WORK ORDER:
Indicate how many lines in the listing below contain the word "style". No other output is permitted.

MATERIAL FOR THE TASK:
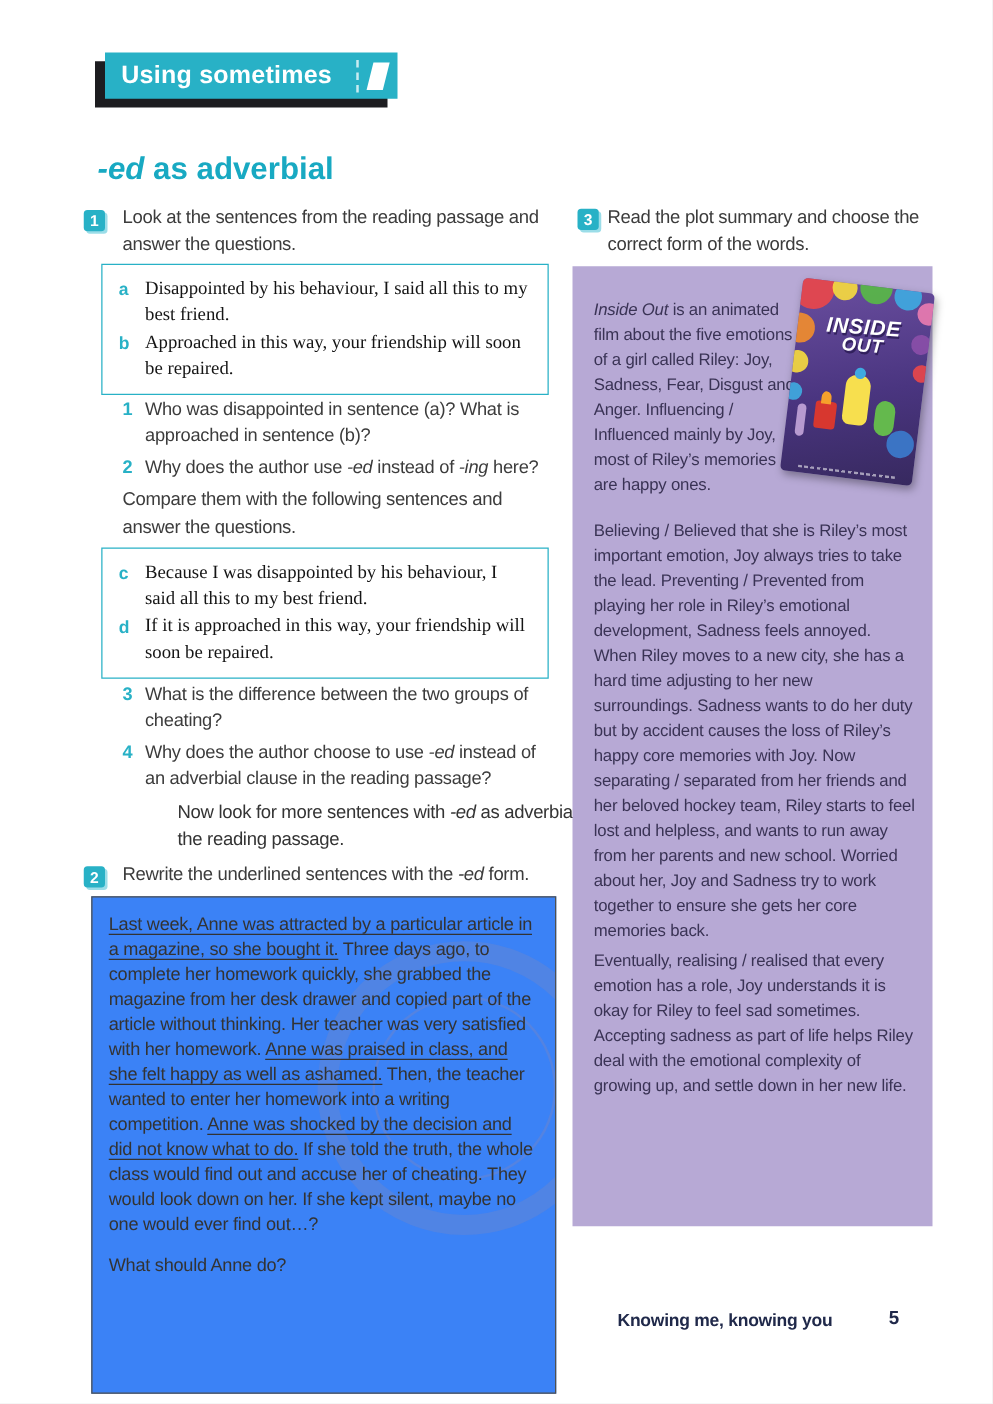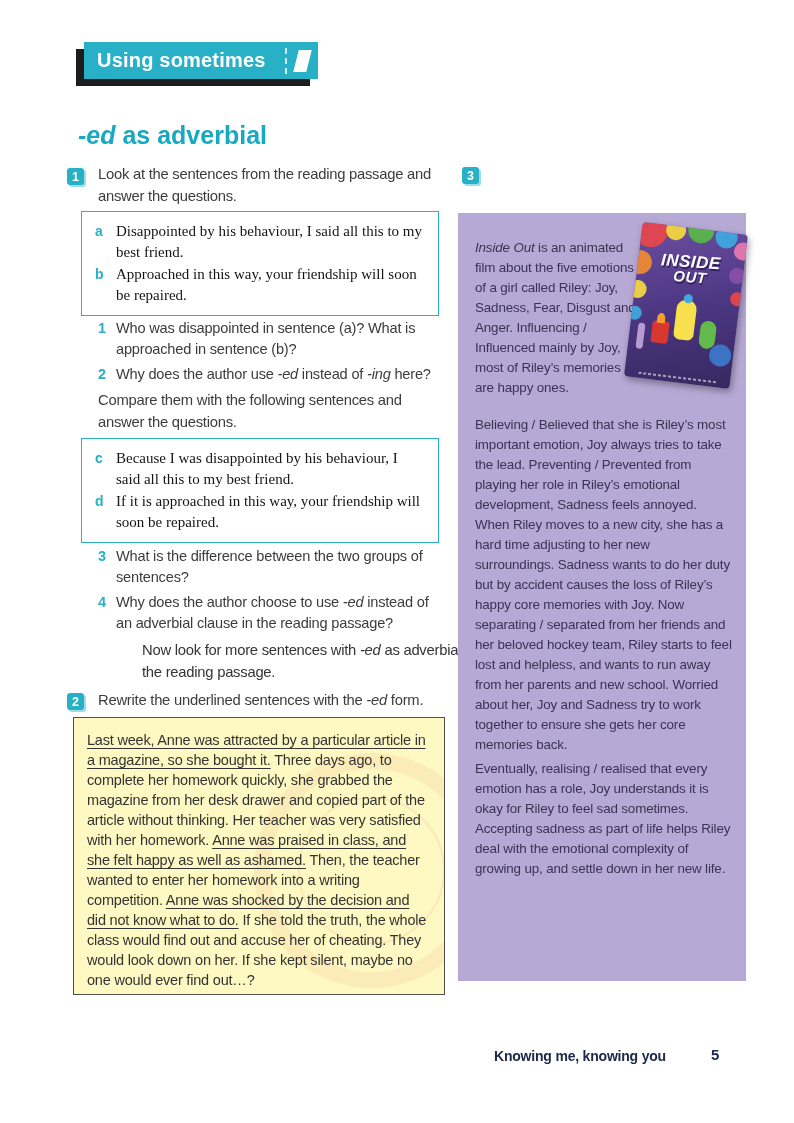--- a/index.html
+++ b/index.html
@@ -45,21 +45,21 @@
                        font-weight:bold;font-size:14px;padding-top:2px;}
   .tealbox .item-text{font-family:"Liberation Serif",serif;font-size:15px;line-height:21px;
                       color:var(--serif-text);flex:1;padding-right:4px;}
 
   .qlist{position:absolute;}
   .qlist .q{display:flex;margin-bottom:5px;}
   .qlist .q-num{flex:0 0 18px;color:var(--accent);font-weight:bold;font-size:14.5px;line-height:20.5px;}
   .qlist .q-text{font-size:14.6px;line-height:20.5px;letter-spacing:-.2px;color:var(--body-text);}
 
   
-  .gray-box{position:absolute;left:73px;top:717px;width:372px;height:278px;background:#fef9c3;
+  .gray-box{position:absolute;left:73px;top:717px;width:372px;height:398px;background:#3b82f6;
             border:1.2px solid var(--box-border-gray);padding:12px 13px;overflow:hidden;}
   .gray-box .para{position:relative;z-index:1;font-size:14.5px;line-height:20px;letter-spacing:-.2px;
                   color:#333;margin-bottom:13px;}
   .watermark{position:absolute;right:-45px;top:35px;width:235px;height:235px;border-radius:50%;
              border:16px solid rgba(226,144,108,.13);z-index:0;}
   .watermark::after{content:"";position:absolute;left:28px;top:28px;right:28px;bottom:28px;
                     border-radius:50%;border:2px solid rgba(226,144,108,.15);}
 
   
   .panel{position:absolute;left:458px;top:213px;width:288px;min-height:768px;background:var(--panel);
@@ -146,21 +146,21 @@
       <div class="item">
         <span class="item-label">d</span>
         <span class="item-text"><span>If it </span><span class="sb">is approached</span><span> in this way, your friendship will soon be repaired.</span></span>
       </div>
     </div>
 
   <div class="qlist" style="left:98px;top:546px;width:338px;">
 
       <div class="q">
         <span class="q-num">3</span>
-        <span class="q-text"><span>What is the difference between the two groups of sentences?</span></span>
+        <span class="q-text"><span>What is the difference between the two groups of cheating?</span></span>
       </div>
 
       <div class="q">
         <span class="q-num">4</span>
         <span class="q-text"><span>Why does the author choose to use </span><span class="si">-ed</span><span> instead of an adverbial clause in the reading passage?</span></span>
       </div>
     </div>
 
   <div class="instr bold-note" style="left:98px;top:640px;width:352px;"><span class="sb">Now look for more sentences with </span><span class="sb si">-ed</span><span class="sb"> as adverbial in the reading passage.</span></div>
 
@@ -171,20 +171,21 @@
     <div class="watermark"></div>
     <div>
 
         <p class="para"><span class="su">Last week, Anne was attracted by a particular article in a magazine, so she bought it.</span><span> Three days ago, to complete her homework quickly, she grabbed the magazine from her desk drawer and copied part of the article without thinking. Her teacher was very satisfied with her homework. </span><span class="su">Anne was praised in class, and she felt happy as well as ashamed.</span><span> Then, the teacher wanted to enter her homework into a writing competition. </span><span class="su">Anne was shocked by the decision and did not know what to do.</span><span> If she told the truth, the whole class would find out and accuse her of cheating. They would look down on her. If she kept silent, maybe no one would ever find out…?</span></p>
 
         <p class="para"><span>What should Anne do?</span></p>
       </div>
   </div>
 
   <div class="badge" style="left:462px;top:167px;">3</div>
+  <div class="instr" style="left:486px;top:164px;width:254px;"><span>Read the plot summary and choose the correct form of the words.</span></div>
 
   <div class="panel">
     <p class="intro"><span class="si">Inside Out</span><span> is an animated film about the five emotions of a girl called Riley: Joy, Sadness, Fear, Disgust and Anger. </span><span class="sb">Influencing / Influenced</span><span> mainly by Joy, most of Riley’s memories are happy ones.</span></p>
     <div>
 
         <p class="p"><span class="sb">Believing / Believed</span><span> that she is Riley’s most important emotion, Joy always tries to take the lead. </span><span class="sb">Preventing / Prevented</span><span> from playing her role in Riley’s emotional development, Sadness feels annoyed. When Riley moves to a new city, she has a hard time adjusting to her new surroundings. Sadness wants to do her duty but by accident causes the loss of Riley’s happy core memories with Joy. Now </span><span class="sb">separating / separated</span><span> from her friends and her beloved hockey team, Riley starts to feel lost and helpless, and wants to run away from her parents and new school. Worried about her, Joy and Sadness try to work together to ensure she gets her core memories back.</span></p>
 
         <p class="p"><span>Eventually, </span><span class="sb">realising / realised</span><span> that every emotion has a role, Joy understands it is okay for Riley to feel sad sometimes. Accepting sadness as part of life helps Riley deal with the emotional complexity of growing up, and settle down in her new life.</span></p>
       </div>
   </div>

EXERCISE OUTPUT:
4